The Curupira: Brazilian Folklore

This Article was written by Claudio Paes De Almeida Neto, Year 9

In the past we covered a lot of American myths, rumors and legends. From a monkey like creature that lurks in the woods to a volcano that can wipe out the whole continent. But now we are going to step away from (North) America a bit- and well, go to another America (the South one.) I Hope you’re ready to listen about the folklore and the myths of my county, and learn about the Curupira!

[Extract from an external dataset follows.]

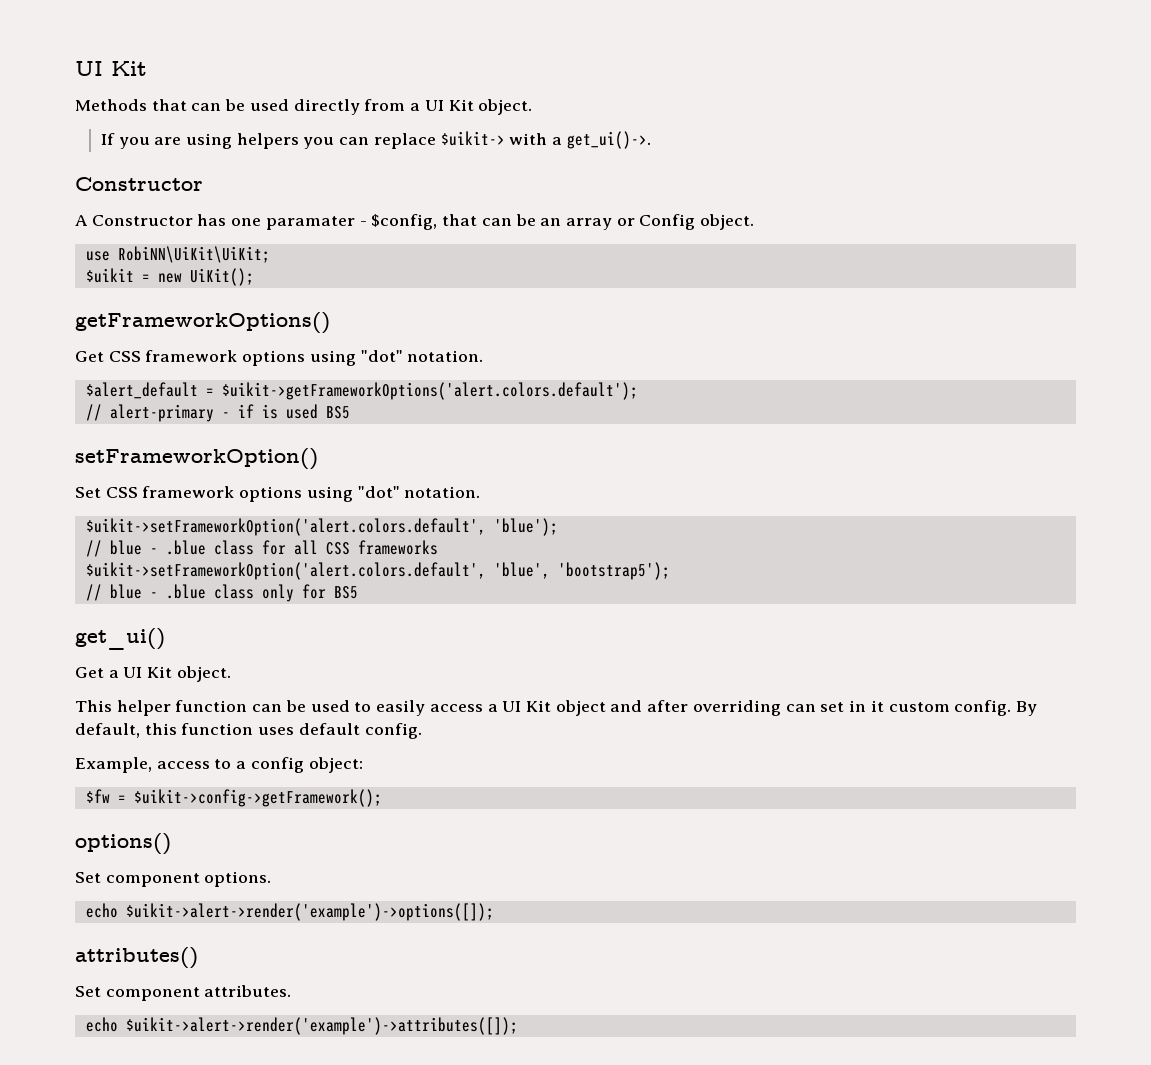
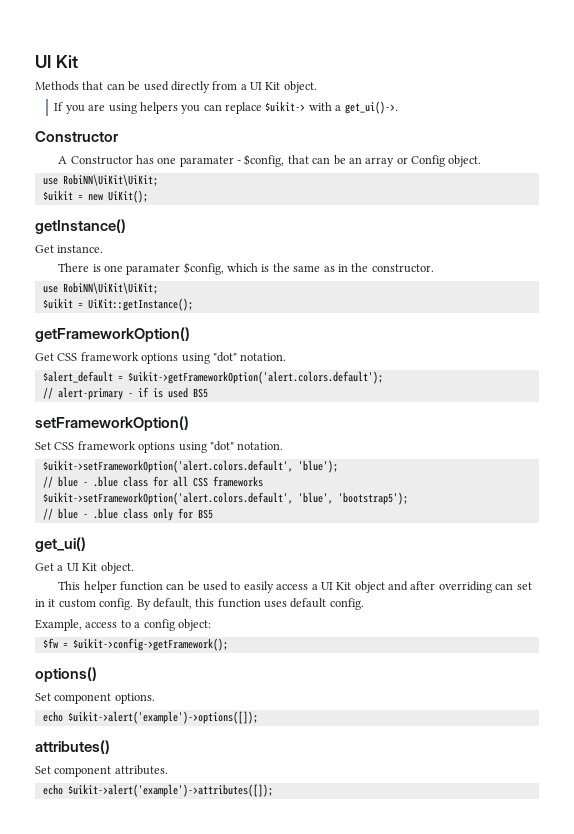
[75,312,330,334] getFrameworkOptions() -> [35,219,126,234] [35,245,104,253] [58,262,434,275] [42,282,158,294] [42,298,193,311] [35,327,190,342] getInstance() // Get instance. // There is one paramater $config, which is the same as in the constructor. // use RobiNN\UiKit\UiKit; // $uikit = UiKit::getInstance(); // getFrameworkOption()
[221,382,638,400] $uikit->getFrameworkOptions('alert.colors.default'); -> [127,371,383,384] $uikit->getFrameworkOption('alert.colors.default');
[125,903,494,921] $uikit->alert->render('example')->options([]); -> [67,711,258,724] $uikit->alert('example')->options([]);
[125,1017,518,1035] $uikit->alert->render('example')->attributes([]); -> [67,784,273,797] $uikit->alert('example')->attributes([]);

The Curupira is an interesting creature. It can be portrayed as either a man or a little dwarf. However, in either portrayals, his feet are turned backwards, so his toes would be where the back of your foot is! The curupira is also depicted with reddish hair and strange tribal clothing. He can also be shown riding a wild pig or a boar in stories or paintings. He is the protector of forests... however, he is not the only one represented in Brazilian folklore. Another protector, called Caipora, is also prevalent in the folklore (but we will talk about him in another article.)

Curupira has been known in the country’s folklore to protect the woods of the country from excessive hunting and poaching. He does so by using his backward feet to be able to trick hunters, and to make them think they’re following someone when they’re going in the opposite direction to where the Curupira goes. This can either make hunters get lost in the middle of the forest or he will make them come back to his starting point; sometimes making them walk circles. He will also prey on other hunters that are trying to hunt animals that have offspring with them. He also doesn’t only target hunters, but also woodcutters.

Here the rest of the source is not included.